• _DIRECTIONS_
Pull each line with the string "provides" from the entries.

• _RECORDS SUPPLIED_

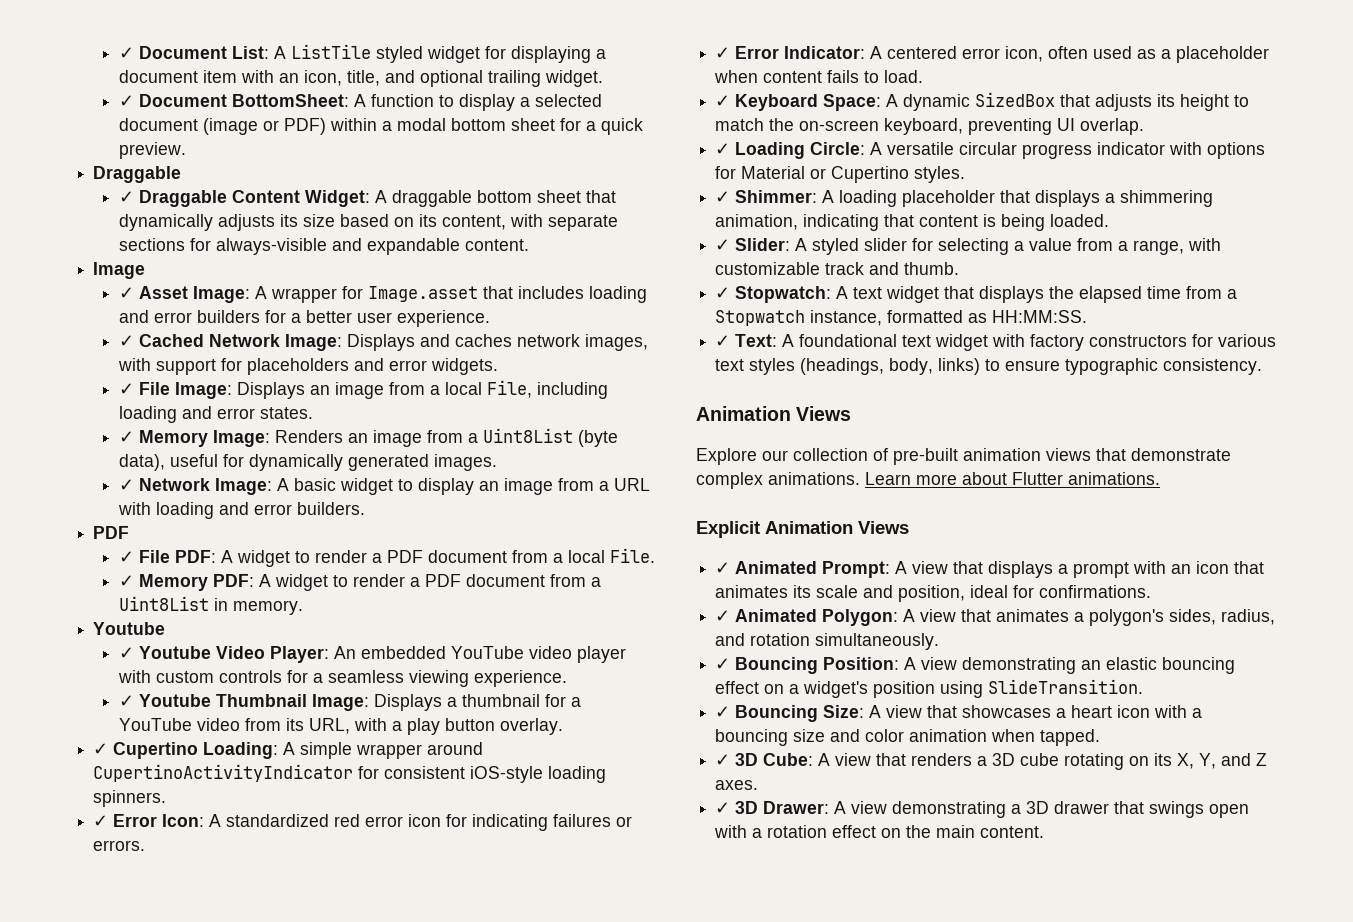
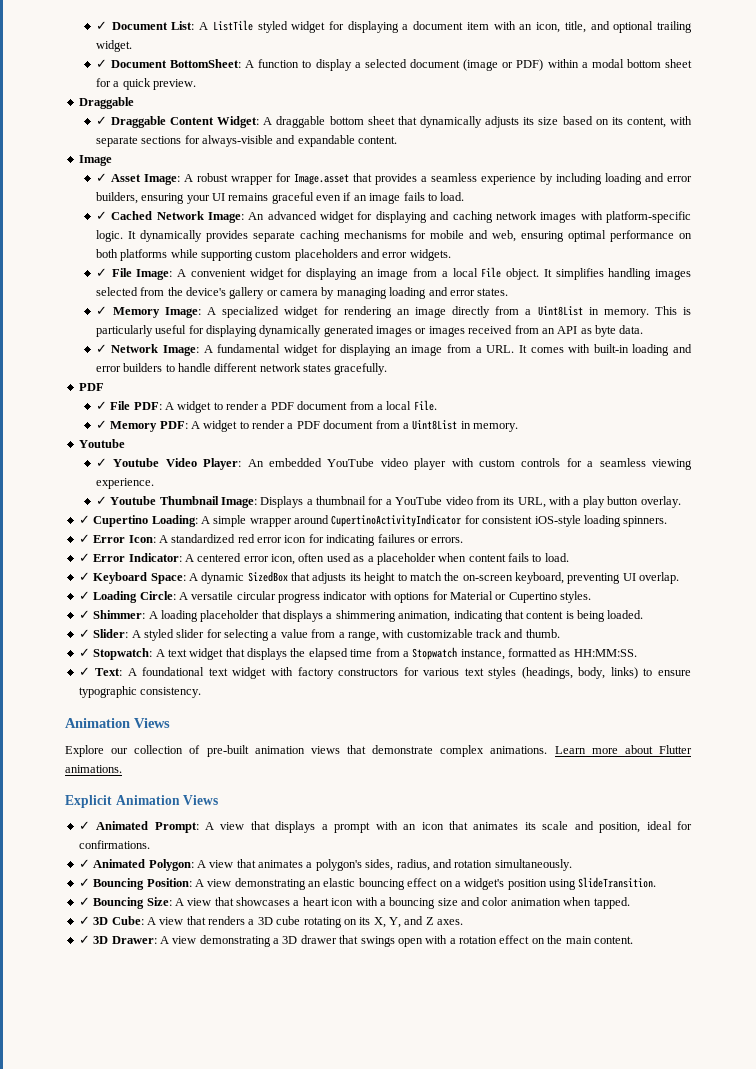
- ✓ Asset Image: A wrapper for Image.asset that includes loading and error builders for a better user experience.
- ✓ Cached Network Image: Displays and caches network images, with support for placeholders and error widgets.
+ ✓ Asset Image: A robust wrapper for Image.asset that provides a seamless experience by including loading and error builders, ensuring your UI remains graceful even if an image fails to load.
+ ✓ Cached Network Image: An advanced widget for displaying and caching network images with platform-specific logic. It dynamically provides separate caching mechanisms for mobile and web, ensuring optimal performance on both platforms while supporting custom placeholders and error widgets.
- ✓ File Image: Displays an image from a local File, including loading and error states.
+ ✓ File Image: A convenient widget for displaying an image from a local File object. It simplifies handling images selected from the device's gallery or camera by managing loading and error states.
- ✓ Memory Image: Renders an image from a Uint8List (byte data), useful for dynamically generated images.
- ✓ Network Image: A basic widget to display an image from a URL with loading and error builders.
+ ✓ Memory Image: A specialized widget for rendering an image directly from a Uint8List in memory. This is particularly useful for displaying dynamically generated images or images received from an API as byte data.
+ ✓ Network Image: A fundamental widget for displaying an image from a URL. It comes with built-in loading and error builders to handle different network states gracefully.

• _EXERCISE SOLUTION_
+ ✓ Asset Image: A robust wrapper for Image.asset that provides a seamless experience by including loading and error builders, ensuring your UI remains graceful even if an image fails to load.
+ ✓ Cached Network Image: An advanced widget for displaying and caching network images with platform-specific logic. It dynamically provides separate caching mechanisms for mobile and web, ensuring optimal performance on both platforms while supporting custom placeholders and error widgets.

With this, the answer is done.